Previous analyses had suggested that the first Neolithic people were genetically different from other human groups from that time. Little was known about their origins. Nina Marchi, one of the study's first authors from the Institute of Ecology and Evolution at the University of Bern and SIB says: "We now find that the first farmers of Anatolia and Europe emerged from a population admixed between hunter-gatherers from Europe and the Near East." According to the authors, the mixing process started around 14,000 years ago, which was followed by a period of extreme genetic differentiation lasting several thousand years. 

A novel approach to model population history from prehistoric skeletons 

The Klein7 individual from the Kleinhadersdorf site in the Lower Austrian Weinviertel, whose genome was analyzed in the paper.
Credit: BDA / Christine Neugebauer-Maresch


This research was made possible by combining two techniques: the production of high-quality ancient genomes from prehistoric skeletons, coupled with demographic modeling on the resulting data. The research team coined the term "demo genomic modeling" for this purpose. "It is necessary to have genome data of the best possible quality so that the latest statistical genomic methods can reconstruct the subtle demographic processes of the last 30 thousand years at high resolution", says Laurent Excoffier, one of the senior authors of the study. Laurent Excoffier is a professor at the Institute of Ecology and Evolution at the University of Bern and group leader at SIB. He initiated the project together with Joachim Burger of the Johannes Gutenberg University in Mainz and Daniel Wegmann of the University of Fribourg. Nina Marchi adds: "Simply comparing the similarity of different ancient genomes is not enough to understand how they evolved. We had to reconstruct the actual histories of the populations studied as accurately as possible. This is only possible with complex population genetic statistics." 

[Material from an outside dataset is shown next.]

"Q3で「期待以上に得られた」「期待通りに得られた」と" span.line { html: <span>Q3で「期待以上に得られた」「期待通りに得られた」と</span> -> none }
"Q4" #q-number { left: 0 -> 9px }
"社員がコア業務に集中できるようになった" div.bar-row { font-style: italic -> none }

Interdisciplinary key to solve such ancient puzzles 

Joachim Burger of the University of Mainz and second senior author emphasizes the necessity of interdisciplinarity: "It took close to ten years to gather and analyze the skeletons suitable for such a study. This was only possible by collaborating with numerous archaeologists and anthropologists, who helped us to anchor our models historically". The historical contextualization was coordinated by Maxime Brami, who works with Burger at Johannes Gutenberg University. The young prehistorian was surprised by some of the study's findings: "Europe's first farmers seem to be descended from hunter-gatherer populations that lived all the way from the Near East to the Balkans. This was not foreseeable archaeologically". 

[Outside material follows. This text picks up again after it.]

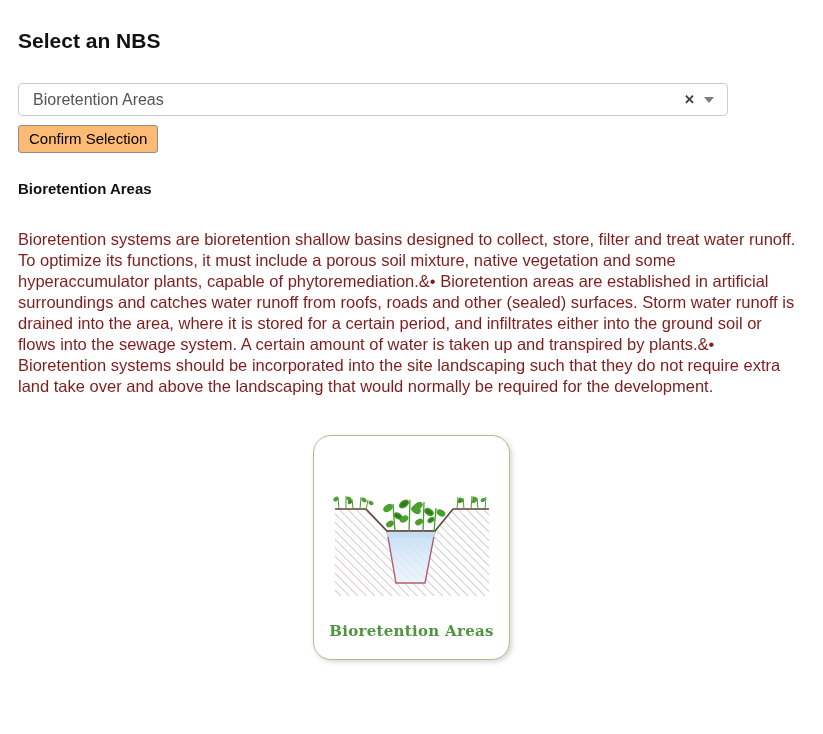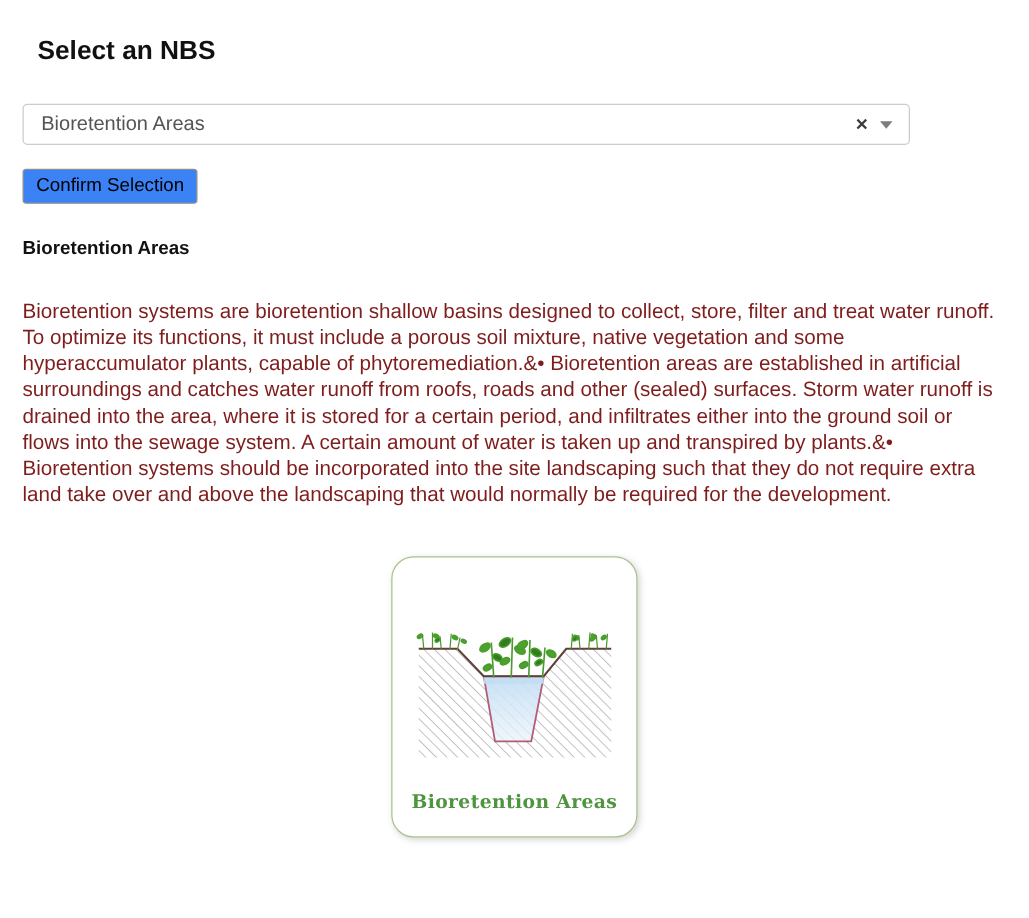"Select an NBS" .page-title { margin: 0 0 31px 12px -> 0 0 31px 0 }
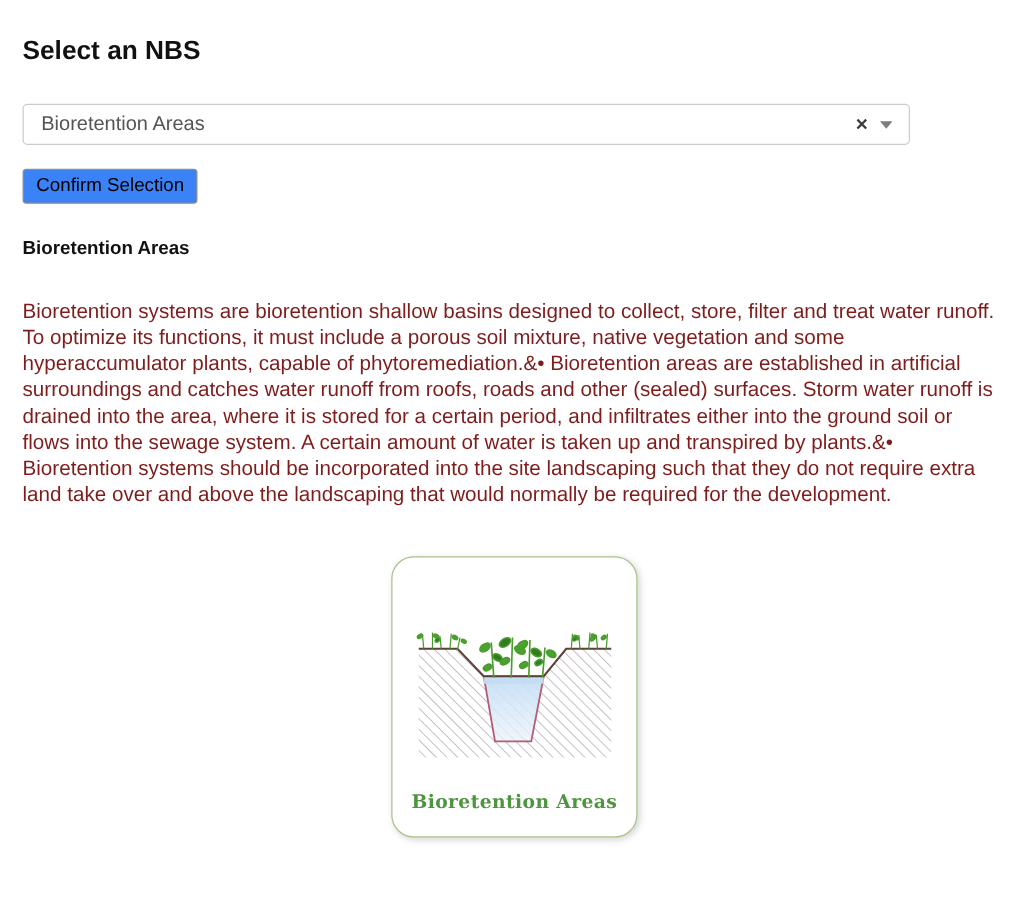"Confirm Selection" .confirm-btn { background: #3b82f6 -> #fdba74; margin-top: 19px -> 9px }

Towards a general model of human population evolution 

Genetic data from fossils (skeletons) are badly damaged and must be processed accordingly using bioinformatics, as Daniel Wegmann from the University of Fribourg and group leader at SIB explains: "The high-resolution reconstruction of the prehistory of the Europeans was only possible thanks to methods that we specifically developed to analyze
ancient fossil genomes." Joachim Burger adds: "With these approaches, we have not only elucidated the origins of the world's first Neolithic populations, but we have established a general model of the evolution of human populations in Southwest Asia and Europe." 

"Of course, spatial and temporal gaps remain, and this does not imply the end of studies on the evolution of humans in this area", concludes Laurent Excoffier. Thus, the team's research plan is already set; they want to supplement their demographic model with genomes from the later phases of the Neolithic and Bronze Ages to provide an increasingly detailed picture of human evolution.